------ Excerpted data ------

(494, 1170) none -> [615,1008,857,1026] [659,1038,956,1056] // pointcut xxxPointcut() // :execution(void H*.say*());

------
------ Excerpted data ------

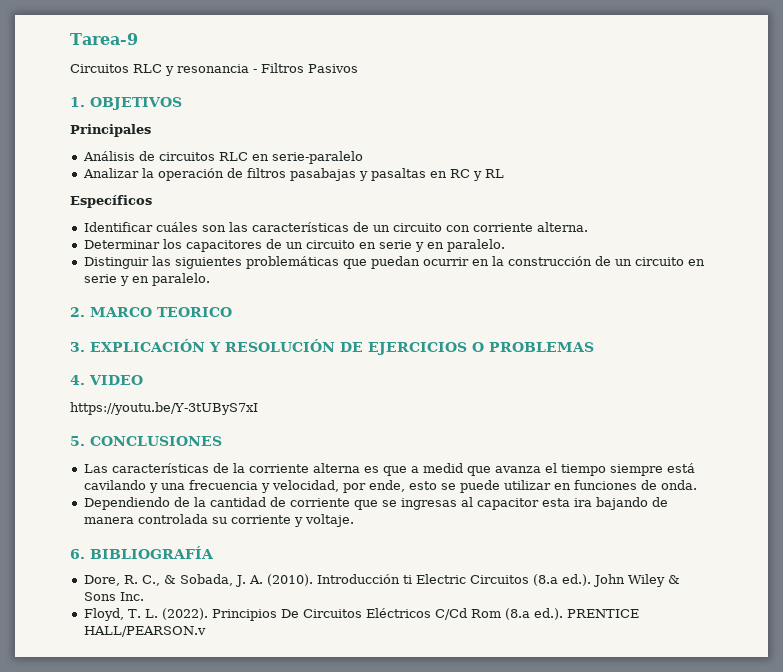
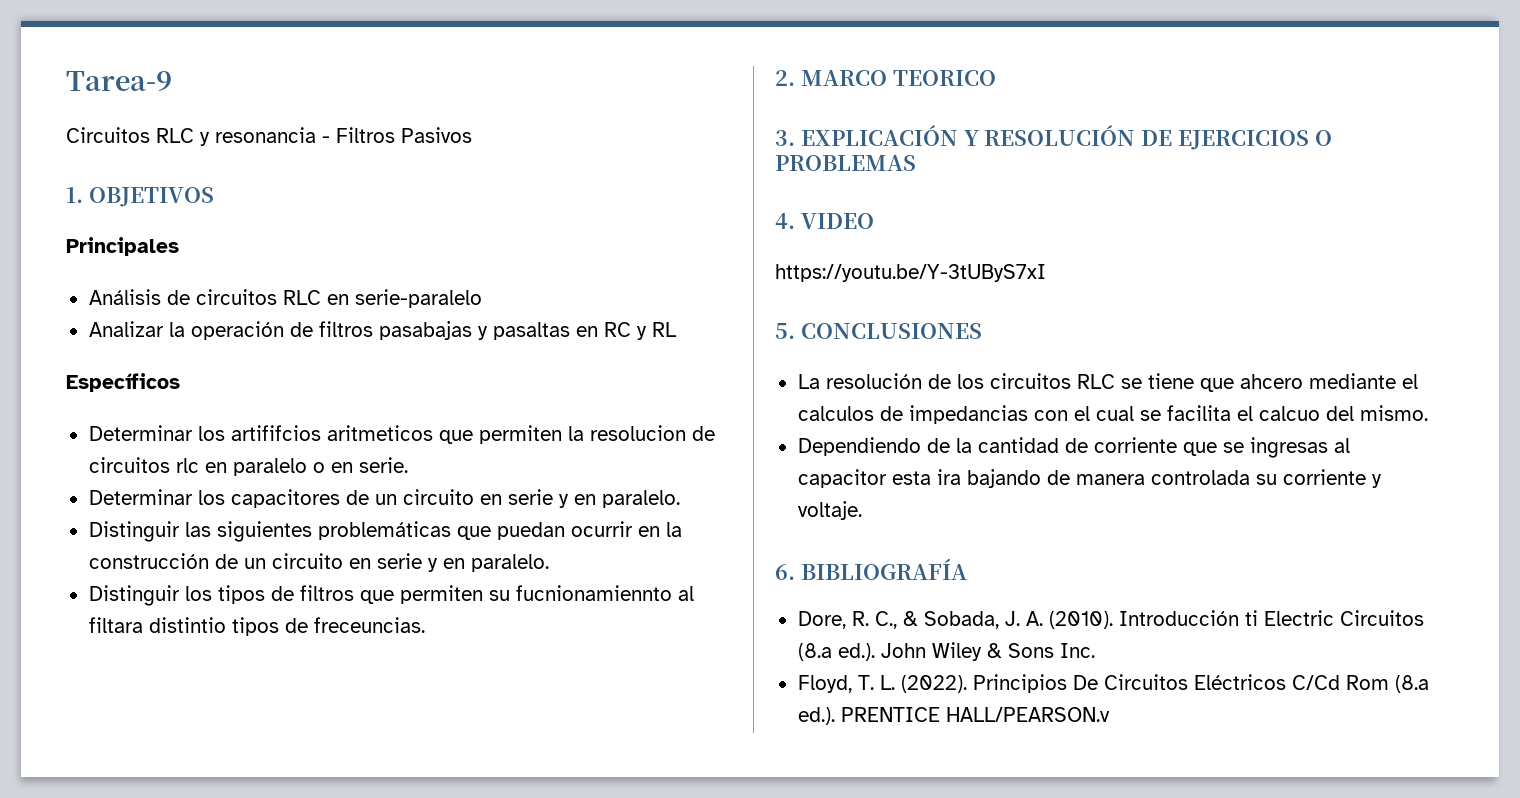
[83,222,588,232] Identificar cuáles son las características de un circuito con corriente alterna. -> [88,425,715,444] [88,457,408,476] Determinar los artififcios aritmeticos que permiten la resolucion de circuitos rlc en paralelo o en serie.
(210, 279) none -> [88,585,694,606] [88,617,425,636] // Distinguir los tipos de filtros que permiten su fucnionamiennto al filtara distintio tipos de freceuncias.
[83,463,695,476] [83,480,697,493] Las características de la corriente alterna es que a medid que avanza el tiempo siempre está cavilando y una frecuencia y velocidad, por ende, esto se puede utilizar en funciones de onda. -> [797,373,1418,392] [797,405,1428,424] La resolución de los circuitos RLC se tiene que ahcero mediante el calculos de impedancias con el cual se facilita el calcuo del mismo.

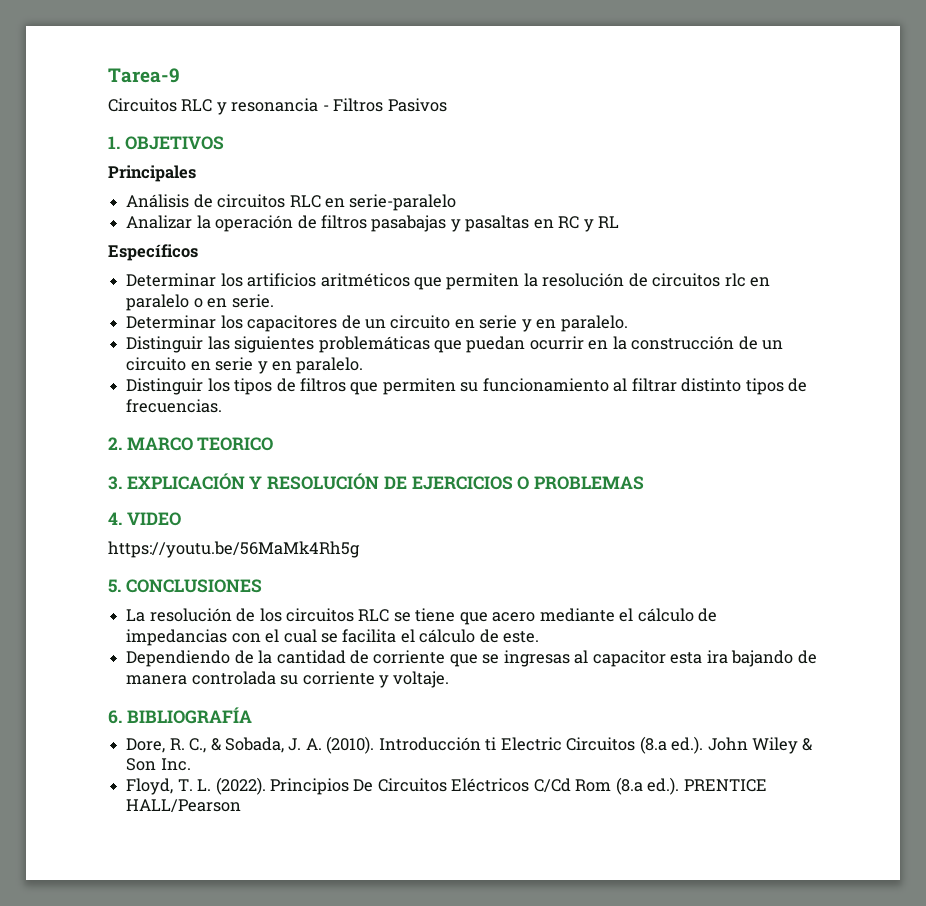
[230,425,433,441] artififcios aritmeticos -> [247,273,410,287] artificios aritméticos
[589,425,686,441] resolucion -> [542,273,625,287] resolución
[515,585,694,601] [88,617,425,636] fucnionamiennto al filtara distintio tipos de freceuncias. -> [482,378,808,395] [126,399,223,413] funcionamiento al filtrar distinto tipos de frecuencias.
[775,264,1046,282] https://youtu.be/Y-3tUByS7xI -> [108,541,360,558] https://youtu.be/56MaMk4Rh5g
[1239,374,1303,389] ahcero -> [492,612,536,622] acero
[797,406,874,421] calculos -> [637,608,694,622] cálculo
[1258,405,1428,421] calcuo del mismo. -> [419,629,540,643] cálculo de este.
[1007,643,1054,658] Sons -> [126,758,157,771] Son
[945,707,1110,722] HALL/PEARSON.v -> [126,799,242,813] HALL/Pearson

------
------ Excerpted data ------

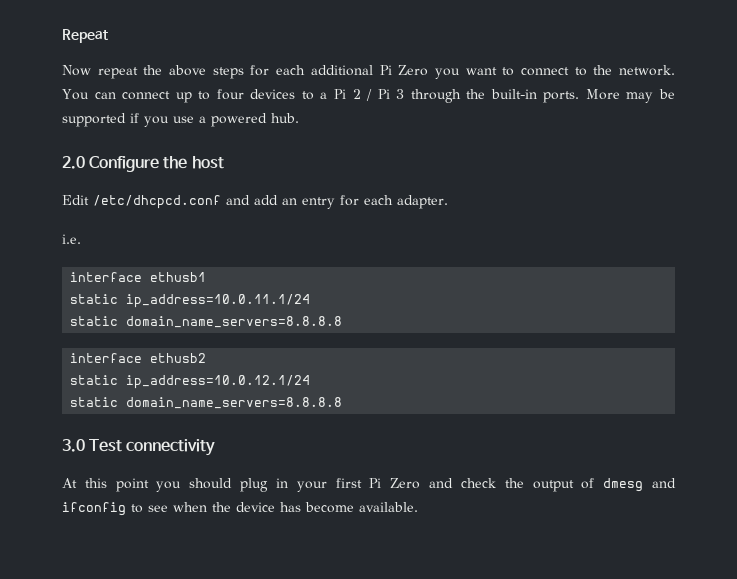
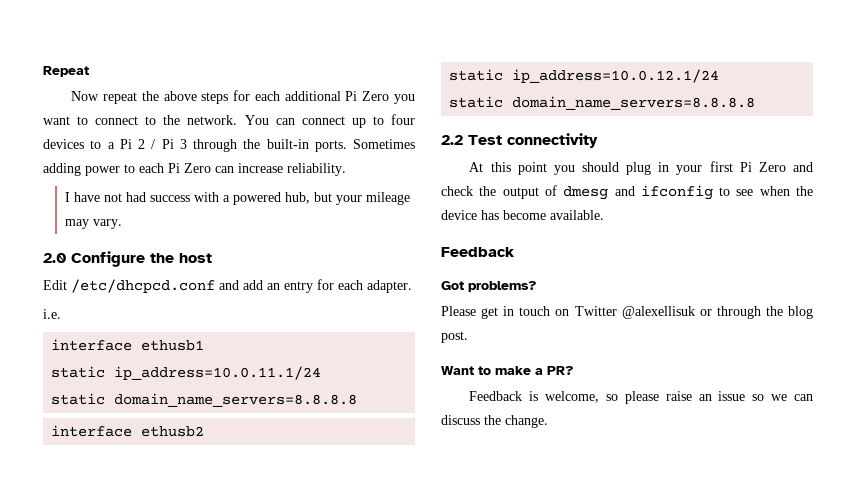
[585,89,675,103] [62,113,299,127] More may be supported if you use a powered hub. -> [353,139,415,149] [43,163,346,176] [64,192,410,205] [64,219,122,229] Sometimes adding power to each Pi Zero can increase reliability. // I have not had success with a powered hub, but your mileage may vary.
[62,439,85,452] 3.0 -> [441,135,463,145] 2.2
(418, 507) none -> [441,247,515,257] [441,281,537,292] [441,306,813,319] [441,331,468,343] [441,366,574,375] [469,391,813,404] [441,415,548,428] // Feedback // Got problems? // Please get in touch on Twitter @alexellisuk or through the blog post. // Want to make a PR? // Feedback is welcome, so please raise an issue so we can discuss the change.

------

What to do:
Say how many lines of the data include the string "fucnionamiennto". Nothing other than the number should be given.

Exercise response:
2